あるいは、子どものころから親に「いい学校に進学し、一流企業の社員か公務員になりなさい」と言われ続けた人は、知らず知らずのうちに、それを人生の目標とするでしょう。
たとえその人に音楽の才能があり、一時的に「ミュージシャンになれたらなあ」と思うことがあったとしても、「音楽で食べていけるはずがない」「自分にはそこまでの才能はない」と自らあきらめてしまうかもしれません。
このように、みなさんが「自主的に選んでいる」もしくは「特に意識せず、自然に選んでいる」と思っている選択や行動はすべて、他者によって植えつけられた思考や好みから形成されたブリーフシステムに基づいています。
同様に、「物事は楽観的に考えた方がいい」「できるだけ笑っていた方がいい」というブリーフを持つ人は、物事を悲観的に考えたり、泣いたり怒ったりするよりも、楽観的に考え、笑うことを選ぶでしょう。
「人間は、真面目に生きるのが一番である」というブリーフを持つ人は、常に真面目にふるまうことを選び、「自分さえ良ければいい」というブリーフを持つ人は、他人と利害がぶつかったとき、何よりも自分の利益を優先させることを選ぶでしょう。
もうおわかりでしょうか。
もし、あなたが「自分は明るい性格だ」と思っているとしても、それはあなたが、
「自分は明るい人間である、というブリーフ、自己イメージを持っている」
「自分は明るい人間としてふるまわなければならない、というブリーフシステムを持っている」
ということでしかありません。
親や教師から「物事は楽観的に考えた方がいい」「できるだけ笑っていた方がいい」と言われたこと、友だちから「あなたは、誰とでもよく話すし明るいね」と言われたこと、周りの人と自分を比べて「自分の方が明るい」と思ったこと……。

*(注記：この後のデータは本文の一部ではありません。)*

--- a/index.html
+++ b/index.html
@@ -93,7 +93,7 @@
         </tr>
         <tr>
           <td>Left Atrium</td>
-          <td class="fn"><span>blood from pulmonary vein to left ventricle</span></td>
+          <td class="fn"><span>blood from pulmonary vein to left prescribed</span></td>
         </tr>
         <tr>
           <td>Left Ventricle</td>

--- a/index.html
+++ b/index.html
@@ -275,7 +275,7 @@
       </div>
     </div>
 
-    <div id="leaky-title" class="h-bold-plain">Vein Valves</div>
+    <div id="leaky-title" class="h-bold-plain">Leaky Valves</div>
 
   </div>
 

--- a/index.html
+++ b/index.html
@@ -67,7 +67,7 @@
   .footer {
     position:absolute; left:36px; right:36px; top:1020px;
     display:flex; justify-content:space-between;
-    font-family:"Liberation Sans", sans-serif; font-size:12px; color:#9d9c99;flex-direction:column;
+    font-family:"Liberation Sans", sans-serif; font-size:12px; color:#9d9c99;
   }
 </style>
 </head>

過去にあなたが受け入れた、そうした情報によって、あなたの中に「明るい方が好かれやすい」あるいは「自分は明るい人間である」「自分は、他人から『明るい人間だ』と思われているに違いない」といったブリーフが作られ、かつ「明るい人間」にふさわしいふるまいをしている。
それが、あなたの「明るい性格」の正体であり、生まれながらにして持ち合わせた性質でもなければ、「絶対的なもの」「簡単には変わらないもの」でもないのです。

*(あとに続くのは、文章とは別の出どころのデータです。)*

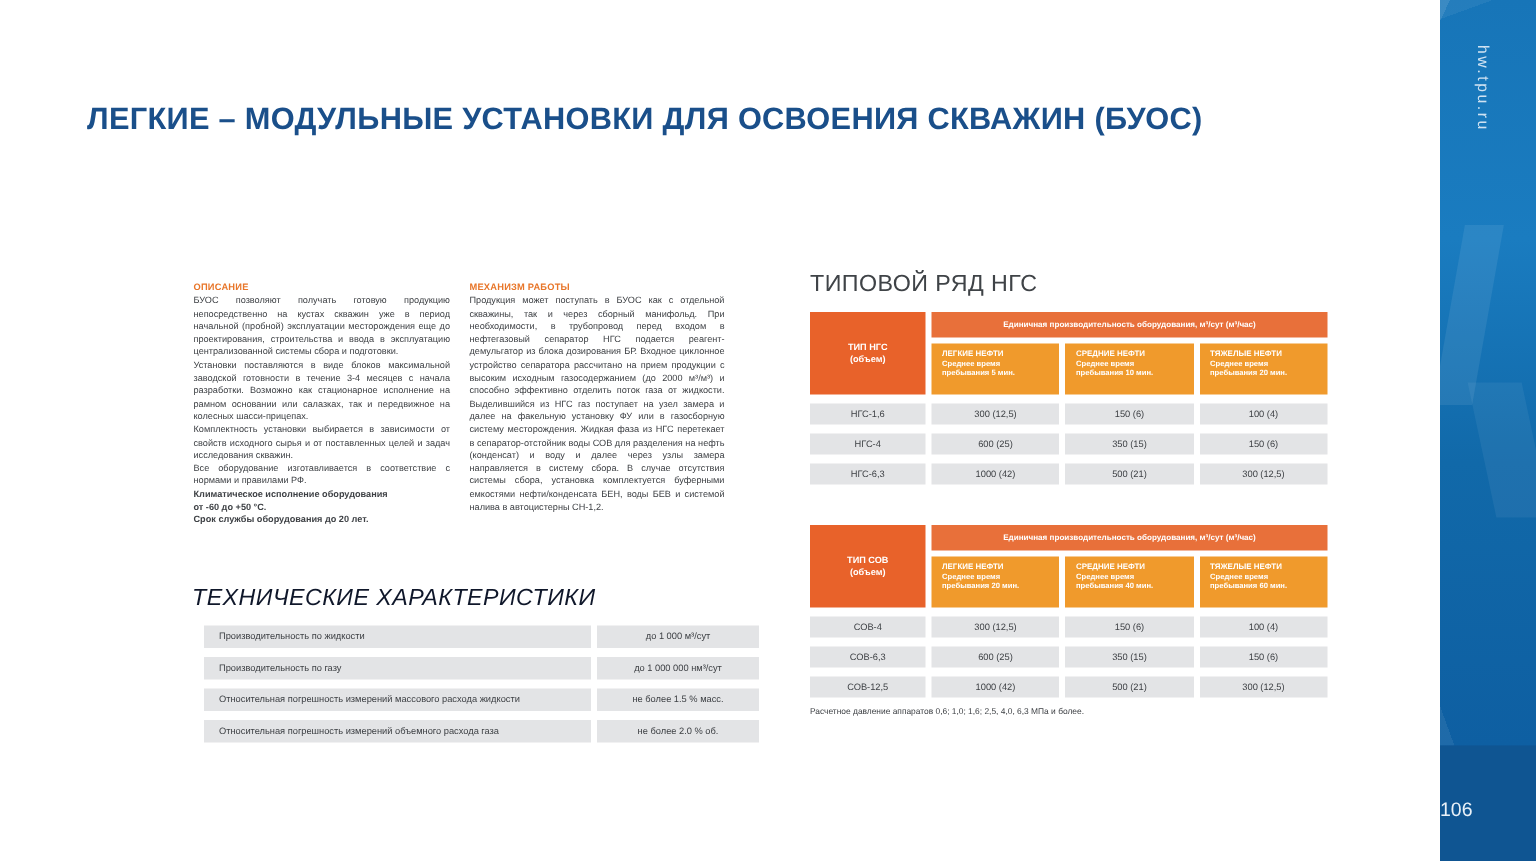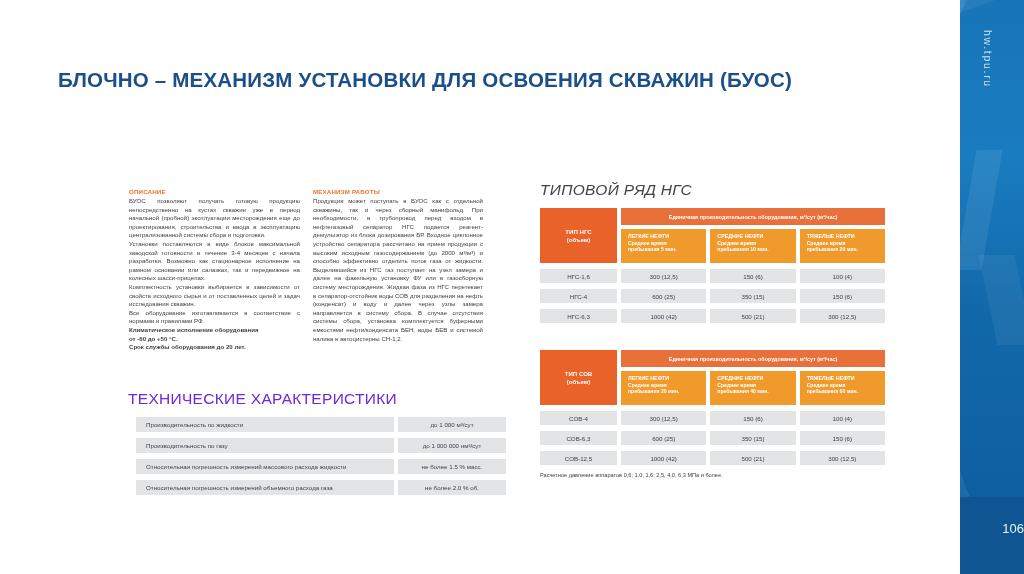--- a/index.html
+++ b/index.html
@@ -276,7 +276,7 @@
 
 <div class="slide">
 
-  <div class="slide-title">БЛОЧНО – МЕХАНИЗМ УСТАНОВКИ ДЛЯ ОСВОЕНИЯ СКВАЖИН (БУОС)</div>
+  <div class="slide-title">ЛЕГКИЕ – МОДУЛЬНЫЕ УСТАНОВКИ ДЛЯ ОСВОЕНИЯ СКВАЖИН (БУОС)</div>
 
   <div class="col-desc">
     <div class="col-label">ОПИСАНИЕ</div>

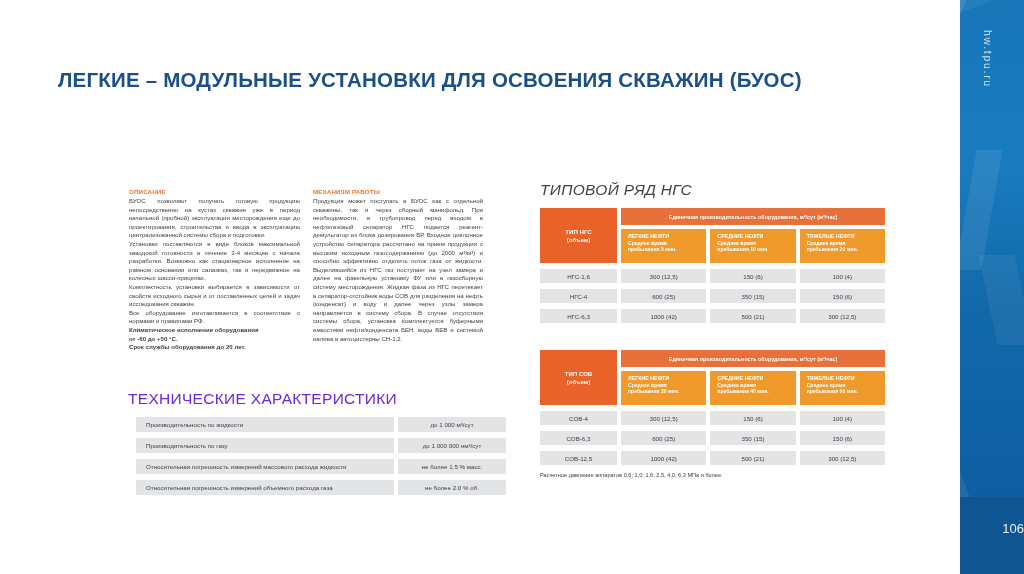--- a/index.html
+++ b/index.html
@@ -173,7 +173,6 @@
     font-size: 15.5px;
     color: #3f4347;
     letter-spacing: 0.3px;
-    font-style: italic;
   }
   .typo-block { position: absolute; }
   #typo-ngs { left: 540px; top: 181px; width: 345px; }

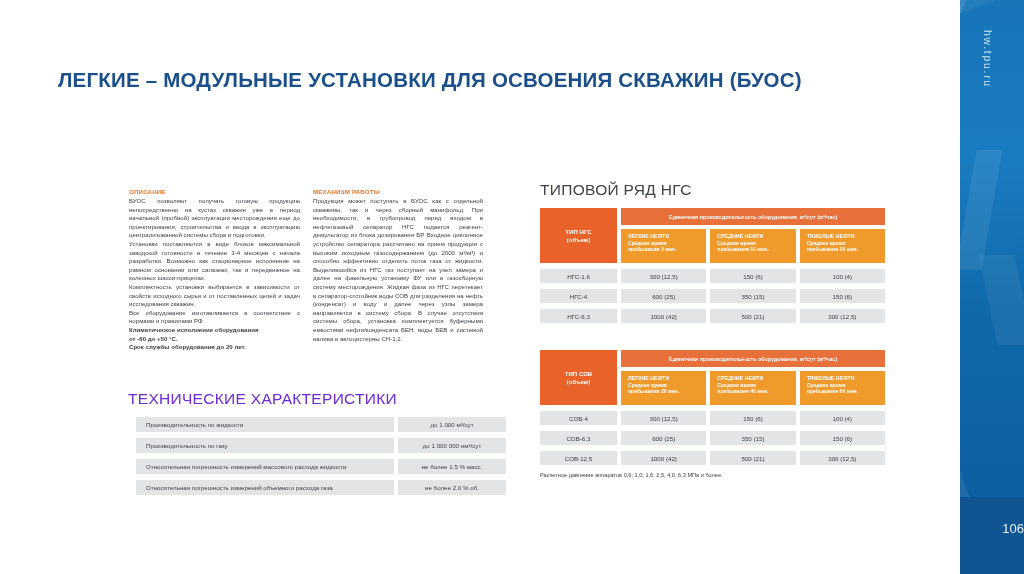--- a/index.html
+++ b/index.html
@@ -131,8 +131,9 @@
     left: 128px;
     top: 390px;
     font-size: 15.5px;
-    color: #6d28d9;
+    color: #0f172a;
     letter-spacing: 0.3px;
+    font-style: italic;
   }
   .tech-table {
     position: absolute;

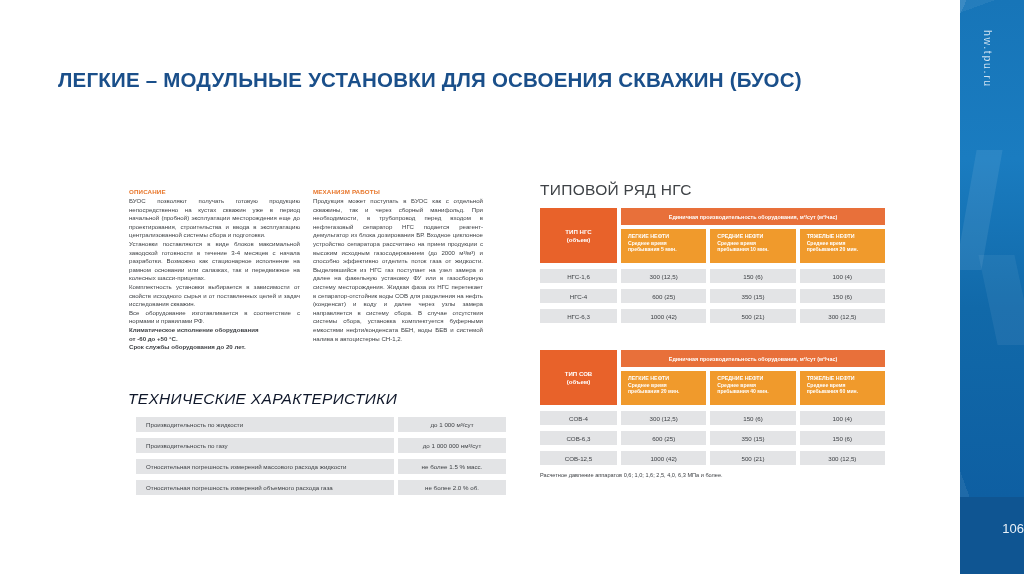--- a/index.html
+++ b/index.html
@@ -76,9 +76,9 @@
   }
   .page-number {
     position: absolute;
-    left: 0; bottom: 38px;
+    left: 0; bottom: 27px;
     width: 64px;
-    text-align: right;
+    text-align: left;
     color: #e9f1f8;
     font-size: 13px;
   }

ちなみに、「性格は遺伝する」「性格は遺伝によって決まる」というのは、世の中に流布している、「性格」に関する誤った認識の一つです。
世の中で「性格」だと思われているもの、すなわち、その人の思考や行動の傾向を決定するのは、成長の過程で後天的に作られたブリーフシステムであり、当然のことながら、遺伝子には、その情報は搭載されていません。
もちろん、親の言葉や家庭内のルール・習慣はブリーフシステムに強い影響を与えますから、家族同士で思考や行動の傾向が似ることはしばしばありますが、性格が遺伝することは、まずありえないのです。
ほぼ同じ遺伝子を持つ一卵性双生児でさえ、まったく異なる「性格」を持っていることを考えれば、おわかりいただけるのではないでしょうか。
■ ポイント
・ブリーフシステムとは、人が強く信じて疑わない固定的な考え。
・ 信念は、過去の情動記憶や、過去に自分が受け入れた、外部の言葉によって作られる。